Government agents can sneak onto your property in the middle of the night, put a GPS device on the bottom of your car and keep track of everywhere you go. This doesn’t violate your Fourth Amendment rights, because you do not have any reasonable expectation of privacy in your own driveway – and no reasonable expectation that the government isn’t tracking your movements.

That is the bizarre – and scary – rule that now applies in California and eight other Western states (Alaska, Arizona, Hawaii, Idaho, Montana, Nevada, Oregon and Washington). The U.S. Court of Appeals for the Ninth Circuit, which covers this vast jurisdiction, recently decided the government can monitor you in this way virtually anytime it wants – with no need for a search warrant.

It is a dangerous decision – one that, as the dissenting judges warned, could turn America into the sort of totalitarian state imagined by George Orwell. It is particularly offensive because the judges added insult to injury with some shocking class bias: the little personal privacy that still exists, the court suggested, should belong mainly to the rich.

This case began in 2007, when Drug Enforcement Administration (DEA) agents decided to monitor Juan Pineda-Moreno, an Oregon resident who they suspected was growing marijuana. They snuck onto his property in the middle of the night and found his Jeep in his driveway, a few feet from his trailer home. Then they attached a GPS tracking device to the vehicle’s underside…

In fact, the government violated Pineda-Moreno’s privacy rights in two different ways. For starters, the invasion of his driveway was wrong.
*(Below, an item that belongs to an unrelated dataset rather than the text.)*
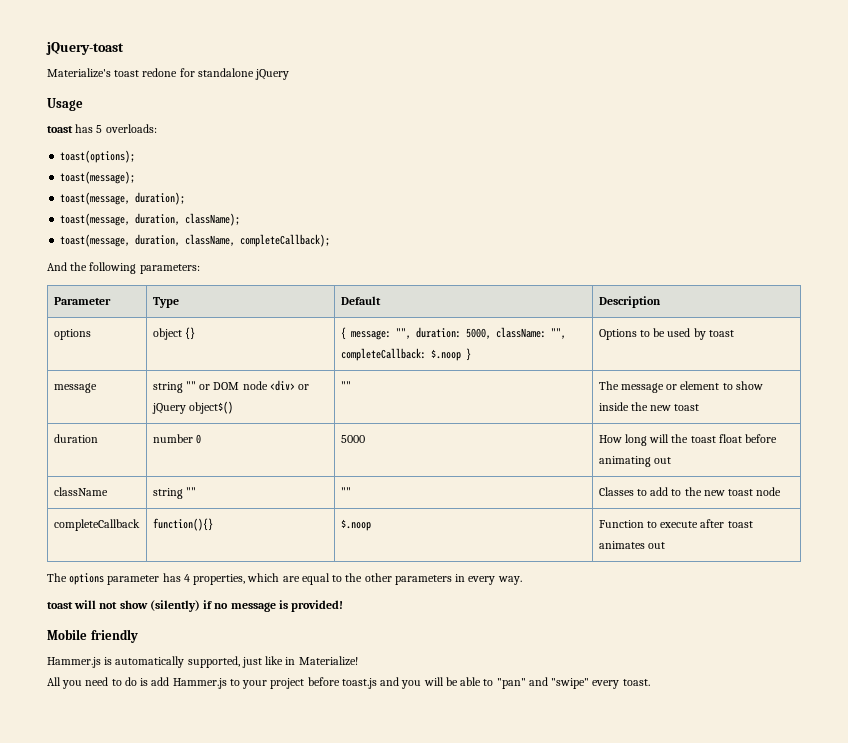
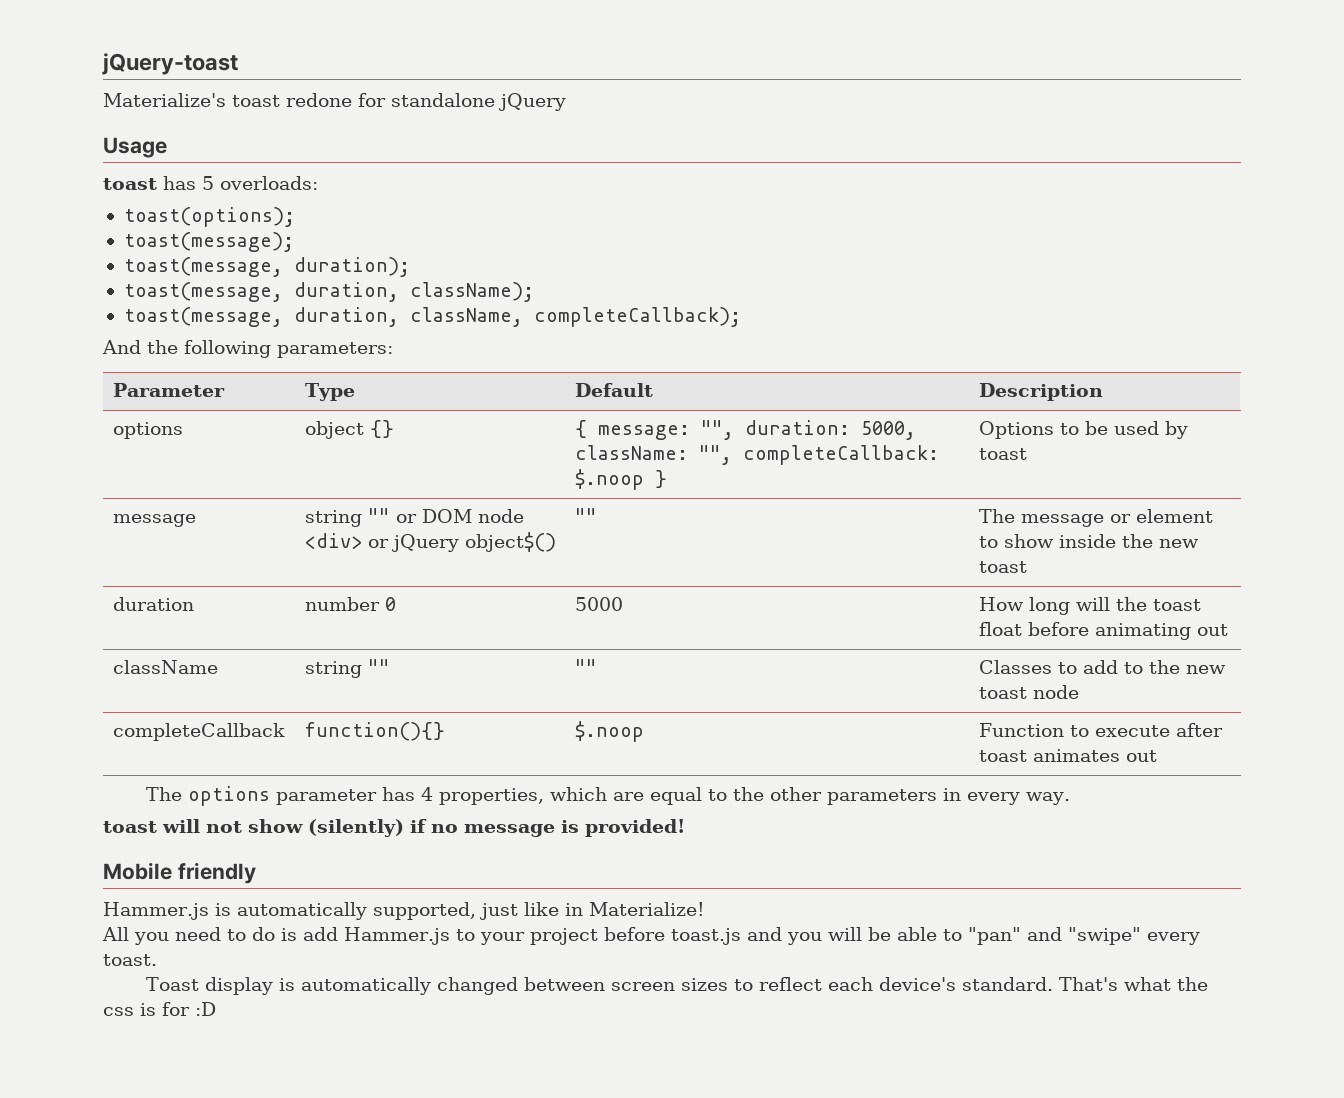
(650, 682) none -> [145,977,1208,995] [103,1002,216,1016] // Toast display is automatically changed between screen sizes to reflect each device's standard. That's what the css is for :D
The courts have long held that people have a reasonable expectation of privacy in their homes and in the “curtilage,” a fancy legal term for the area around the home. The government’s intrusion on property just a few feet away was clearly in this zone of privacy.

The judges veered into offensiveness when they explained why Pineda-Moreno’s driveway was not private. It was open to strangers, they said, such as delivery people and neighborhood children, who could wander across it uninvited.

Read the full article via Time/Yahoo News (published August 26, 2010)

Our two cents: We can only hope the Supreme Court will reverse this decision, otherwise say goodbye to the 4th Amendment.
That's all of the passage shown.